The current through a capacitor is given by \$i_c=C\cdot \frac{dv_c}{dt} \$.

Let's say the voltage across the capacitor is a cosine wave. \$v_c=\cos(\omega t) \$.

Due to the complex exponential function we can write this as \$v_c=\Re(e^{j\omega t}) \$.

Let's calculate the current $$i_c=C \cdot \frac{d}{dt}\Re(e^{j\omega t}) $$ $$i_c=C \cdot j\omega \Re(e^{j\omega t}) $$ $$i_c=j\omega C\cdot v_c $$

The impedance is defined as \$Z_c=\frac{v_c}{i_c} \$.

Which finally makes us arrive at $$Z_c=\bigg(\frac{i_c}{v_c}\bigg)^{-1}=\frac{v_c}{i_c}=\frac{1}{j\omega C} $$

A similar thing can be done for an inductor.

My question is, do these formulas always hold?
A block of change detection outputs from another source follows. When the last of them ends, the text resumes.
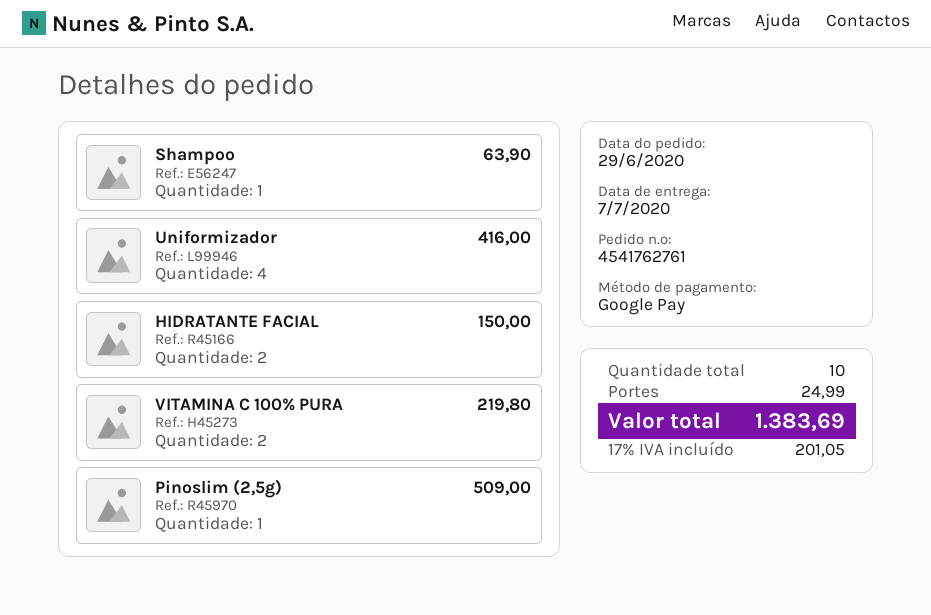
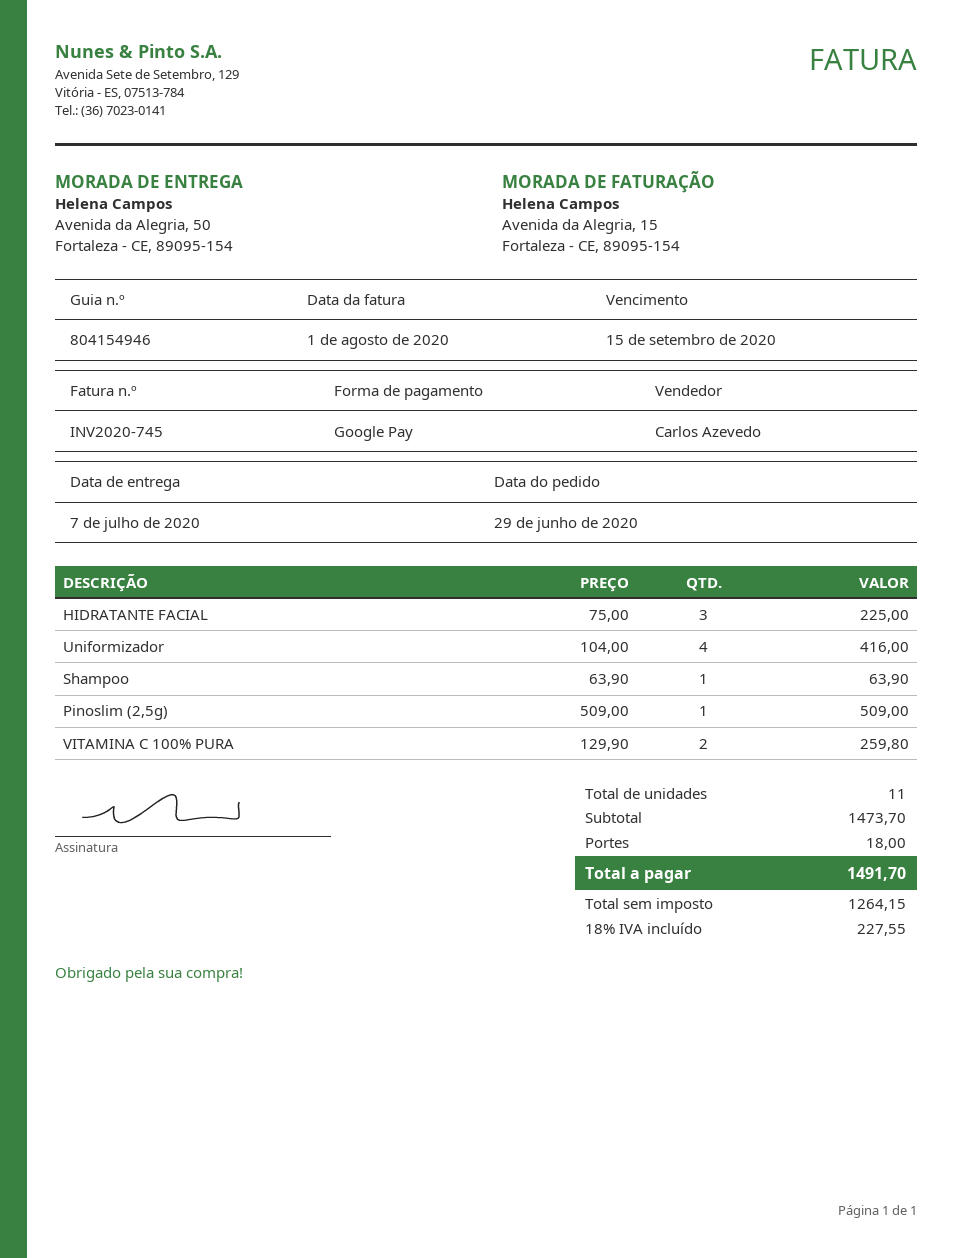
HIDRATANTE FACIAL: 2 for 150.00 -> 3 for 225.00
VITAMINA C 100% PURA: 2 for 219.80 -> 2 for 259.80
total quantity: 10 -> 11
shipping: 24.99 -> 18.00
tax: 17% = 201.05 -> 18% = 227.55
total: 1383.69 -> 1491.70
In the derivation I assumed that the voltage was a sinusoid (well, a phase shifted sinusoid) but this is not always the case.

What if the voltage across the capacitor is a sawtooth function or maybe a triangle wave? Then the derivation above wouldn't work at all.

  • 1
    \$\begingroup\$ I assumed that the voltage was a sinusoid ...but this is not always the case. A sinusoid is the "base" of all waveforms. Any waveform, whatever the shape can be constructed by a sum of multiple sinusoids (Fourier sum), for each of those sinusoids, the above applies and all can be summed (super position). \$\endgroup\$ Commented Feb 16, 2021 at 17:09
  • 4
    \$\begingroup\$ @Bimpelrekkie To be pedantic, a sinusoid is one of infinitely many possible bases of all waveforms. \$\endgroup\$
    – Hearth
    Commented Feb 17, 2021 at 1:51
  • \$\begingroup\$ Just so that you do not get surprised later: for real capacitors this only holds approx up to a certain frequency. \$\endgroup\$
    – lalala
    Commented Feb 17, 2021 at 8:40
  • \$\begingroup\$ @Bimpelrekkie You might be interested in the Walsh-Hadamard transform. Or wavelets. \$\endgroup\$ Commented Feb 17, 2021 at 10:49

4 Answers 4


The differential equations which use \$\frac{di}{dt}\$ and \$\frac{dV}{dt}\$ are more fundamental. They do not do not care about any abstractions such as "frequency", "sinusoids", or "canned" waveforms which, in a sense, need you to know what is going to happen in the future. As a result, you can always use the differential equations.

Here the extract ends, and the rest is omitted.